I’ve been reading a lot of the Celtic saints and some of these men just got into coracles or other little boats and just set sail. They didn’t have maps. Most of them didn’t have any navigation skills. They relied on the wind and the tides. Here’s one of them writing, ‘It’s time for me to pass from the shelter of the habitation to journey as a pilgrim over the waves of the bold and splendid sea, time to deliberate how I might find the great son of Mary.”
Everything in life is inevitably, crucially, frighteningly exhilaratingly contingent. There might be an electrical storm in your heart in the next couple of seconds, which will take your journey to the next phase. There might be an uncontrolled multiplication of the cells in your gut, which will mean that you’re eventually translated to another dimension. These are the facts. We’re all really in boats like those Celtic monks. We don’t know where we’re going. We don’t know what the wind or the tides are going to do. So we might as well enjoy the view, enjoy the wind in our face, be excited by the thought that wherever we are washed up, there might be something new.
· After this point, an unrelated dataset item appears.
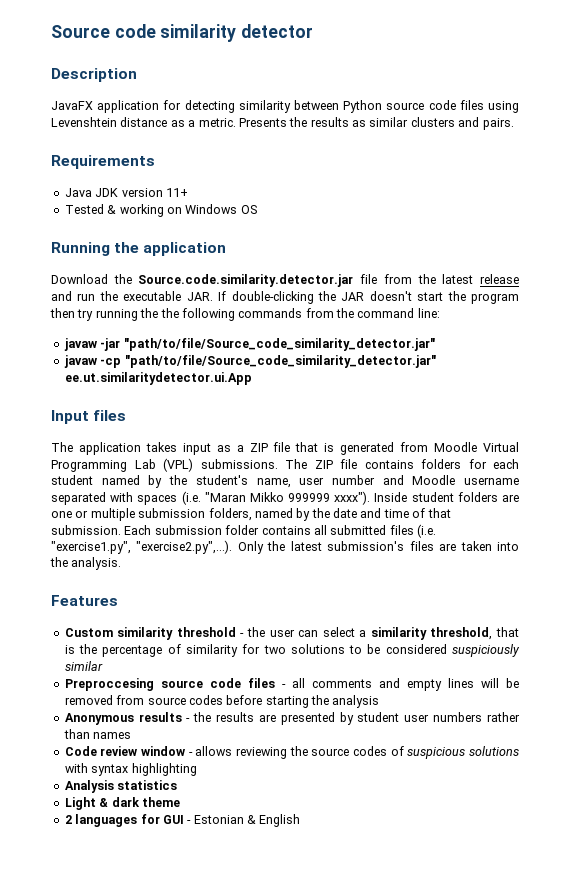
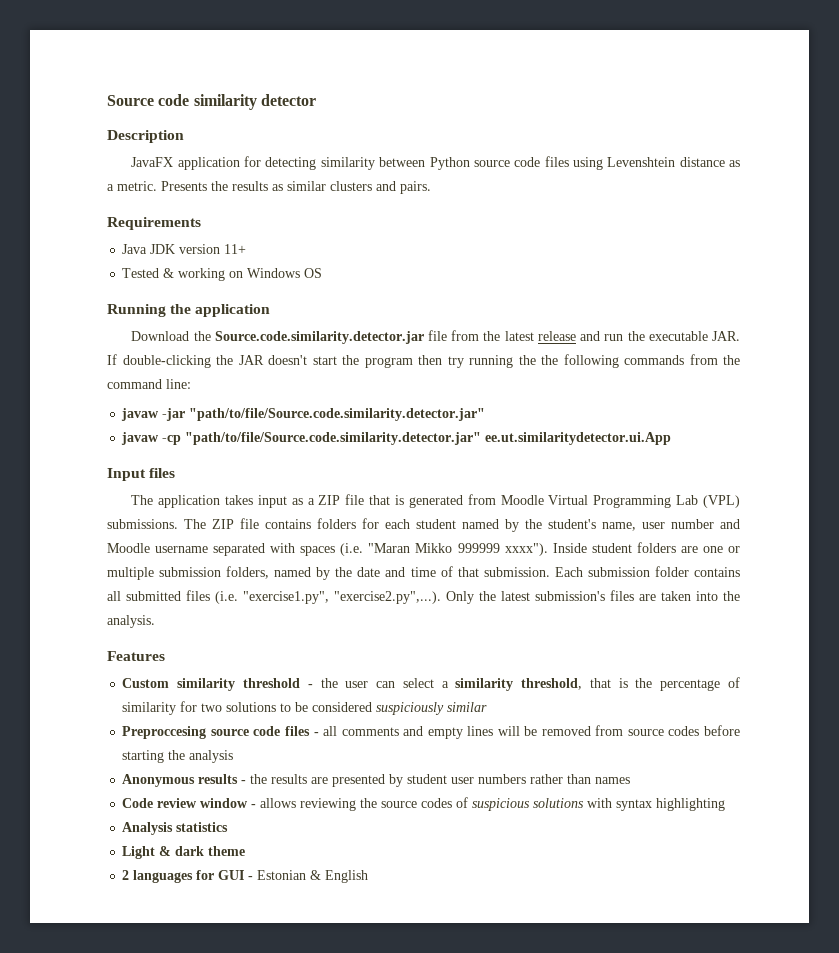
- javaw -jar "path/to/file/Source_code_similarity_detector.jar"
+ javaw -jar "path/to/file/Source.code.similarity.detector.jar"
- javaw -cp "path/to/file/Source_code_similarity_detector.jar" ee.ut.similaritydetector.ui.App
+ javaw -cp "path/to/file/Source.code.similarity.detector.jar" ee.ut.similaritydetector.ui.App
And here I am working. You can probably hear the rain hammering on the roof, above my head.
I type on a clumsy, very old fashioned laptop. I hate modern sleek laptops. And at the moment, I’m trying to think myself into the life of the neolithic. Here’s the bit from my notebook that I’ve just been thinking about through my fingers. “The hard part of the neolithic was when hominins with brains wired to live in groups of 150 and to learn to cope with much larger, more complex societies. To do so they needed new cultural mechanisms.” We need some new cultural mechanisms don’t we. Or perhaps the old cultural mechanisms.